An example of innovation-related projects is the work Defra and outside bodies are doing around developing digital tools for activities such as waste-tracking with the EA.

Use of robotic process automation is also increasing, which is already in place at the EA and is predicted to increase across the group to boost efficiency. Machine learning proofs-of-concept have also been carried out and now Defra is looking at how this can be turned into products and services that can be used in the various departmental bodies.

But when it comes to innovation, Seglias says he is having to adopt a pragmatic approach and accept there are more pressing priorities right now.

“While we can’t stop everything and do lots of innovation, we can definitely think of how we can work to deliver outcomes in a smarter way,” he says.

“We also have to be honest – for us to take advantage of innovation, we have to finish implementing the projects under UnITy, and only then will we be able to implement some more advanced innovations. But we’re not talking about years, we’re talking about just a few months.”

Leadership challenges

With multiple demanding projects on the go, leading the people involved can be difficult, and that is no different at Defra. On the other hand, Seglias says the organisation’s IT staff engagement scores have reached the highest level on record over the past three years.

“But it takes effort from the leadership and teams alike to spend time with people to talk about their wellbeing and health, to guide them through the restructuring process and to help them understand the different complexities, timeframes, and so on,” he says.

“Finding time to do that while you’re also very much head-down in terms of Brexit has been very challenging. And finding space to even have a voice when there’s so much happening already has been a challenge.

“But we have great people who are hugely committed.
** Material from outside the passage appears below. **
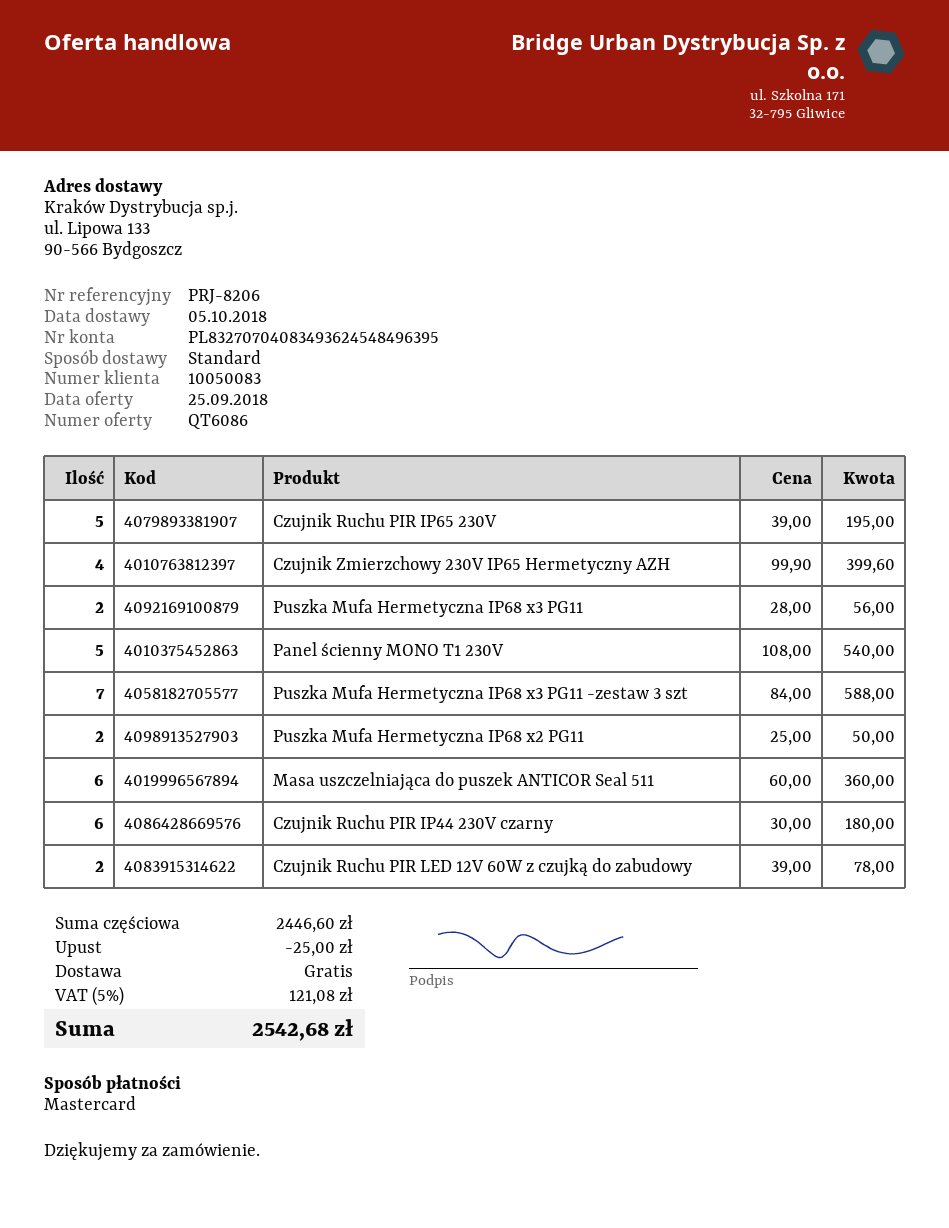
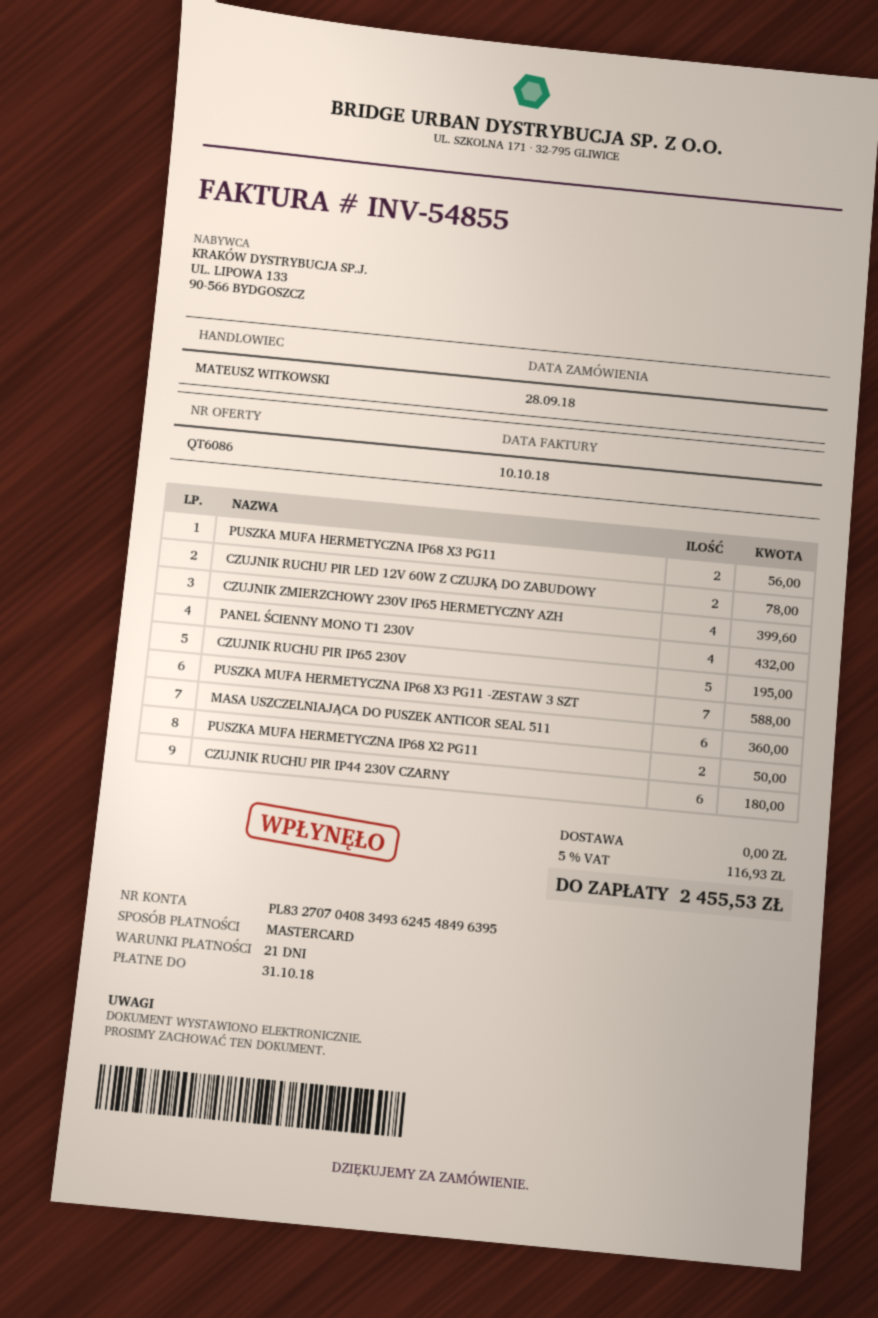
Panel ścienny MONO T1 230V: 5 for 540.00 -> 4 for 432.00
discount: 25.00 -> none
tax: 5% = 121.08 -> 5% = 116.93
total: 2542.68 -> 2455.53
When they come to work for Defra, they choose to do so because of what we stand for.”

The situation is compounded by the fact that the IT function is also being restructured as UnITy progresses.

“We want the function to be structured correctly,” says Seglias. “So there will be some short-term instability for just a few months, but we will come out of it knowing exactly where everyone is in the function and what their roles are, and so we can offer better outcomes and delivery for Defra.”

However, Seglias is upbeat about the future and proud of what the department’s IT team has achieved so far under his watch, particularly around Brexit.

“I think it was probably one of the most exciting digital programmes we’ve ever done,” he says. “There is definitely a feeling of professional fulfilment when I think of what we have done over the past couple of years. We are still recovering from it, actually – but we don’t mind a bit of a challenge in IT, do we?”